Could you find every line in the entries below that holds the word "astemitsoli" and copy it?
═════ Given data ═════
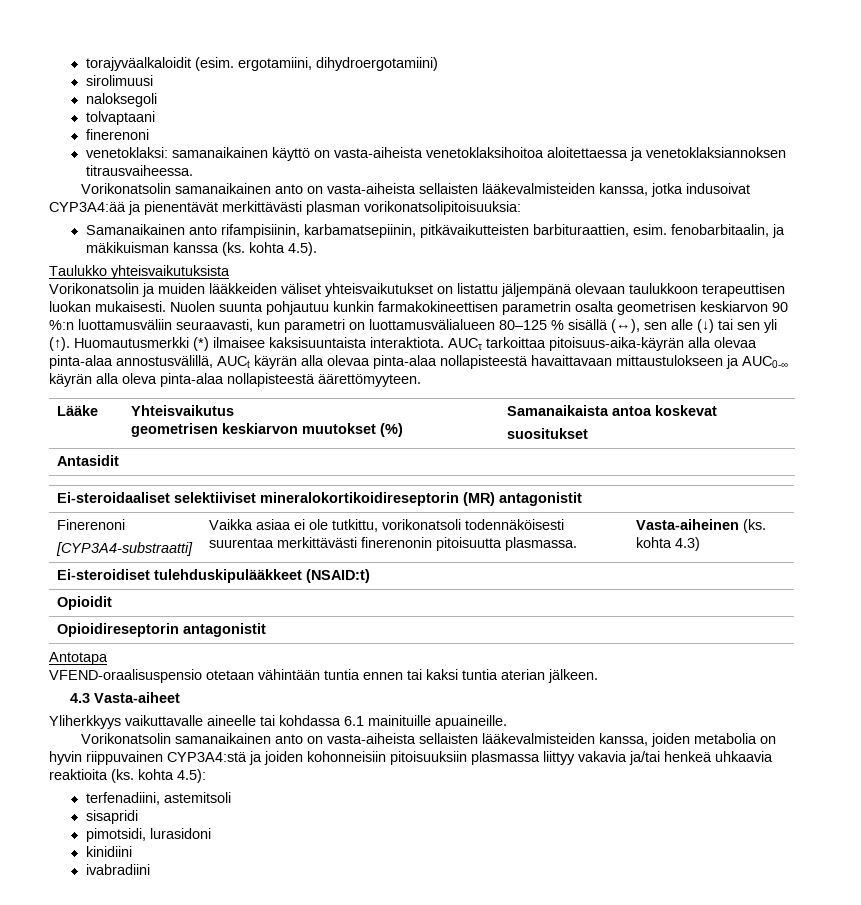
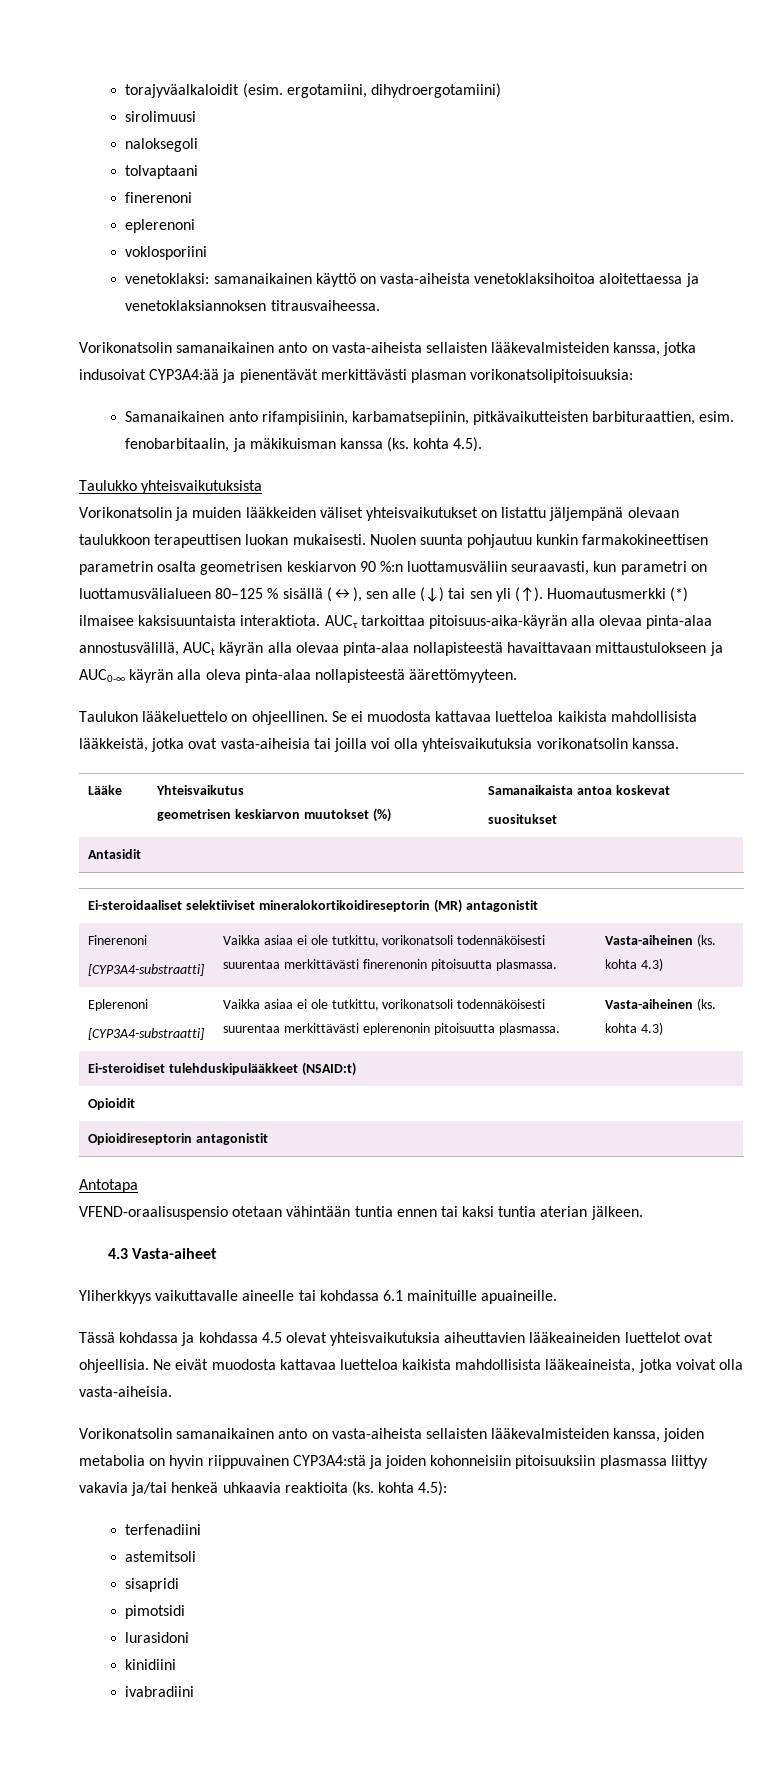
+ eplerenoni
+ voklosporiini
+ Taulukon lääkeluettelo on ohjeellinen. Se ei muodosta kattavaa luetteloa kaikista mahdollisista lääkkeistä, jotka ovat vasta-aiheisia tai joilla voi olla yhteisvaikutuksia vorikonatsolin kanssa.
+ Eplerenoni
+ [CYP3A4-substraatti] | Vaikka asiaa ei ole tutkittu, vorikonatsoli todennäköisesti suurentaa merkittävästi eplerenonin pitoisuutta plasmassa. | Vasta-aiheinen (ks. kohta 4.3)
+ Tässä kohdassa ja kohdassa 4.5 olevat yhteisvaikutuksia aiheuttavien lääkeaineiden luettelot ovat ohjeellisia. Ne eivät muodosta kattavaa luetteloa kaikista mahdollisista lääkeaineista, jotka voivat olla vasta-aiheisia.
- terfenadiini, astemitsoli
+ terfenadiini
+ astemitsoli
- pimotsidi, lurasidoni
+ pimotsidi
+ lurasidoni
═════
Your response |
- terfenadiini, astemitsoli
+ astemitsoli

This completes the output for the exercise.